They had been continually climbing upward, and Siegbjorn stopped now at the crest of the incline where the cavern opened into a vast chamber that took Makarria’s breath away: the glacier itself comprised the western wall to their right and stretched upward hundreds of feet to disappear again into the dark ceiling; running alongside the ice wall was a narrow lake, spanning the entire length of the chamber, nearly a half-mile long; and on the upward sloping rock bed above the lake was a city. Many of the buildings were freestanding, made of quarried granite blocks into rectangular one- and two-story structures, but the vast majority of the city was literally carved into the granite wall that comprised the eastern edge of the chamber, and hundreds of stairwells and windows in the rock face glowed cheerfully with lamplight.
“Welcome to Issborg,” Siegbjorn said and led the speechless Makarria forward.
19
The Shrouded Path
Caile had slept fitfully throughout what remained of the night and well into the morning hours as the steam-powered turnip cart carried him along the eastern road away from Col Sargoth.
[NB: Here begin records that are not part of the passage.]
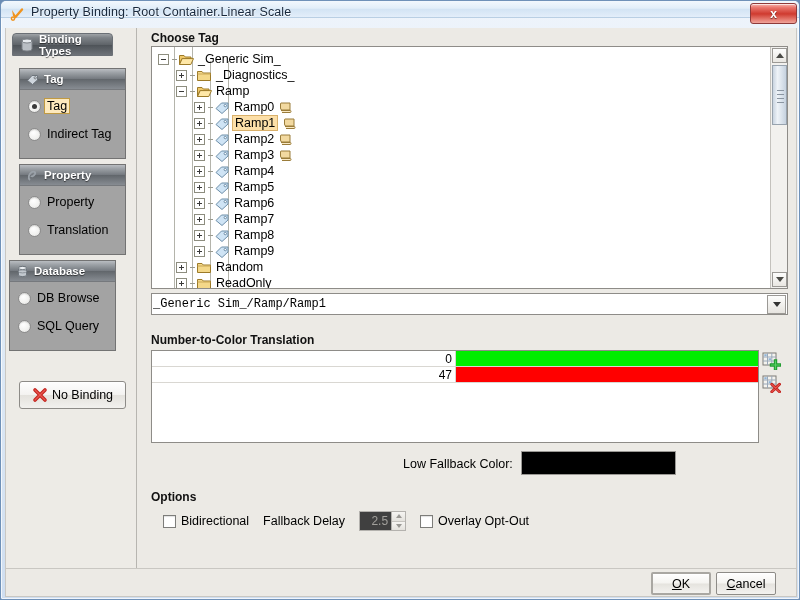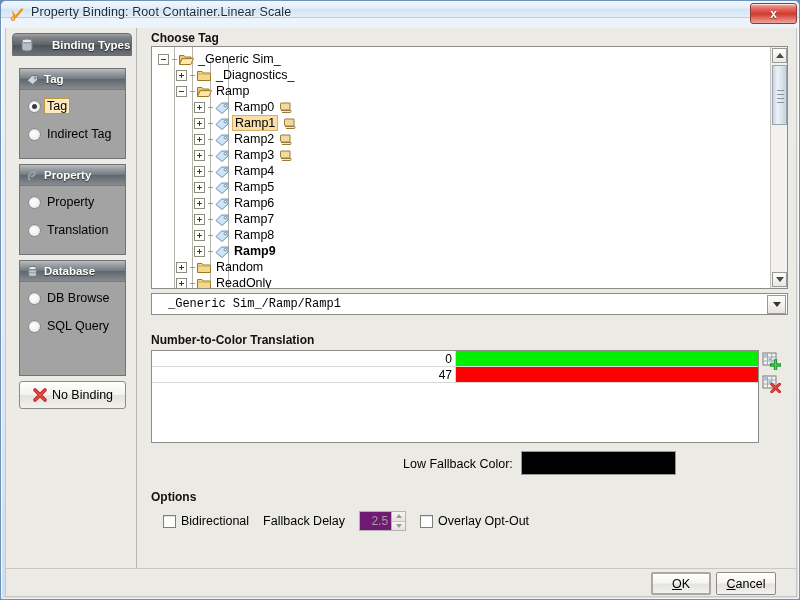--- a/index.html
+++ b/index.html
@@ -163,21 +163,21 @@
     background: linear-gradient(to right,#c9d4e0 0%,#eef3f8 35%,#c6d2df 100%);
     border: 1px solid #98a3ae; cursor: pointer;
   }
   .grip { position: absolute; left: 4px; top: 24px; width: 7px; height: 1px; background: #8a95a1; }
   .path-field {
     position: absolute; left: 13px; top: 265px; width: 637px; height: 22px;
     background: #fff; border: 1px solid #8e8c88;
     display: flex; align-items: center;
   }
   .path-text {
-    flex: 1; padding-left: 16px; font-family: "Liberation Mono", monospace;
+    flex: 1; padding-left: 1px; font-family: "Liberation Mono", monospace;
     font-size: 12px; color: #000; white-space: nowrap; overflow: hidden;
   }
   .path-drop {
     width: 19px; height: 19px; margin-right: 1px; flex: none;
     background: linear-gradient(to bottom,#fdfdfc,#e6e4df);
     border: 1px solid #9b9995;
     display: flex; align-items: center; justify-content: center; cursor: pointer;
   }
   .caret-dn { width: 0; height: 0; border-left: 4px solid transparent; border-right: 4px solid transparent; border-top: 5px solid #333; }
   
@@ -221,21 +221,21 @@
   }
   .opt-row { position: absolute; left: 25px; top: 483px; display: flex; align-items: center; }
   .cb {
     width: 13px; height: 13px; background: #fff; border: 1px solid #7d7d7a;
     box-shadow: inset 0 1px 1px rgba(0,0,0,.12);
     margin-right: 5px; flex: none; cursor: pointer;
   }
   .opt-text { font-size: 12.5px; color: #000; margin-right: 14px; }
   .spinner {
     width: 47px; height: 20px; display: flex; border: 1px solid #b4b2ae;
-    background: #701a75; margin-right: 14px;
+    background: #404040; margin-right: 14px;
   }
   .spin-val {
     flex: 1; display: flex; align-items: center; justify-content: flex-end;
     padding-right: 3px; font-size: 12px; color: #a2a09c;
   }
   .spin-btns { width: 14px; display: flex; flex-direction: column; border-left: 1px solid #b4b2ae; }
   .spin-b {
     flex: 1; display: flex; align-items: center; justify-content: center;
     background: linear-gradient(to bottom,#f6f5f2,#e4e2dd); cursor: pointer;
   }
@@ -274,21 +274,21 @@
     </span>
     <div class="title-text">Property Binding: Root Container.Linear Scale</div>
     <div class="close-btn">
       <div class="close-x">x</div>
     </div>
   </div>
 
   <div class="content">
 
     <div class="sidebar">
-      <div class="panel-head" style="left:6px; top:5px; width:120px;gap:13px;">
+      <div class="panel-head" style="left:6px; top:5px; width:101px;">
         <span class="ph-icon">
           <svg width="14" height="14" viewBox="0 0 14 14">
             <ellipse cx="7" cy="3" rx="5" ry="2" fill="#d7dbdf" stroke="#7c8187"></ellipse>
             <path d="M2 3 v8 a5 2 0 0 0 10 0 V3" fill="#b9bec4" stroke="#7c8187"></path>
             <ellipse cx="7" cy="3" rx="5" ry="2" fill="#e6eaee" stroke="#7c8187"></ellipse>
           </svg>
         </span>
         <span>Binding Types</span>
       </div>
 
@@ -324,21 +324,21 @@
         <div class="radio-row" style="top:30px;">
           <span class="radio"></span>
           <span>Property</span>
         </div>
         <div class="radio-row" style="top:58px;">
           <span class="radio"></span>
           <span>Translation</span>
         </div>
       </div>
 
-      <div class="group" style="left:13px; top:232px; width:107px; height:116px;text-decoration:underline;">
+      <div class="group" style="left:3px; top:232px; width:107px; height:91px;text-decoration:underline;">
         <div class="group-head">
           <span class="gh-icon">
             <svg width="13" height="13" viewBox="0 0 13 13">
               <ellipse cx="6.5" cy="3" rx="4" ry="1.6" fill="#e2e6ea" stroke="#6e757c"></ellipse>
               <path d="M2.5 3 v7 a4 1.6 0 0 0 8 0 V3" fill="#c2c8ce" stroke="#6e757c"></path>
               <ellipse cx="6.5" cy="3" rx="4" ry="1.6" fill="#eef1f4" stroke="#6e757c"></ellipse>
               <ellipse cx="6.5" cy="6.4" rx="4" ry="1.5" fill="none" stroke="#8d949b"></ellipse>
             </svg>
           </span>
           <span>Database</span>
@@ -523,21 +523,21 @@
               <span class="toggle plus"></span>
               <span class="dash"></span>
               <span class="ic">
                 <svg width="15" height="13" viewBox="0 0 15 13">
                   <path d="M1 7.5 L6.5 2 L13 2 L13 7 L7 12.5 Z" fill="#cfe4f5" stroke="#6d8ea8"></path>
                   <circle cx="10.3" cy="4.6" r="1.2" fill="#fff" stroke="#6d8ea8"></circle>
                 </svg>
               </span>
               <span class="tlabel">Ramp8</span>
             </div>
-            <div class="tnode" style="left: 42px; top: 196px; font-weight: bold;">
+            <div class="tnode" style="left: 42px; top: 196px;">
               <span class="toggle plus"></span>
               <span class="dash"></span>
               <span class="ic">
                 <svg width="15" height="13" viewBox="0 0 15 13">
                   <path d="M1 7.5 L6.5 2 L13 2 L13 7 L7 12.5 Z" fill="#cfe4f5" stroke="#6d8ea8"></path>
                   <circle cx="10.3" cy="4.6" r="1.2" fill="#fff" stroke="#6d8ea8"></circle>
                 </svg>
               </span>
               <span class="tlabel">Ramp9</span>
             </div>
The mysterious sorceress driving the cart did not slow or stop until the sun had nearly reached its apex, at which point she steered the cart off the main road down a muddy tract leading to an abandoned farm. There she parked the cart in a dilapidated barn, roused Caile, and ushered him into a single-axle wagon. Caile rubbed the weariness from his eyes as she hitched a sway-backed plow horse to the cart, and then they were off onto the main road heading east again. Caile started to speak on several occasions, but the cart clacked loudly on the rutted road, and if the woman heard his half mumbled questions, she ignored them.
When the sun set over the horizon at their backs, the woman steered the cart from the road into a copse of trees and finally called a halt. After so many hours of not speaking, Caile found himself nearly mute, unsure where to start or what to ask the woman who had rescued him. The fact that he had abandoned his men in Lightbringer’s Keep weighed heavily on his heart, and he realized with consternation that he had forgotten his mace back in the turnip cart earlier that afternoon. Again, he was armed only with his boot knife. He knew the sorceress had rescued him twice now and seemingly had good intentions, but that didn’t mean Caile should trust her. Roanna and her men were pleasant enough, too, until they got the information they wanted from me.
Caile helped the woman unbridle the horse and make camp, and neither of them said a word. Not until after she had a fire going and they were both nibbling on crumbly flat bread beside it did he finally speak.
“Why did we abandon your steam cart?” he asked between bites. “It’s faster than your crippled horse, I imagine.”
The woman answered without looking up from the fire. “Because the Emperor’s men will be looking for a steam cart full of turnips when the guards tell him they let it pass freely through the eastern gate. Besides we were nearly out of fuel. The steam cart is fast, but it has a limited range.”
“How far are we from Col Sargoth?”
“Nearly a hundred and fifty miles since last night.”
Caile raised his eyebrows, impressed. “Not even the Emperor’s fastest horsemen could catch us at that pace.”
“No,” the woman agreed, “but Wulfram could.”
Caile digested her words silently. “Who are you?” he asked finally.
“My name is Talitha. I am a sorceress.”
“But you’re not part of the guild?”
“No. I am in league only with myself and hopefully with you now.”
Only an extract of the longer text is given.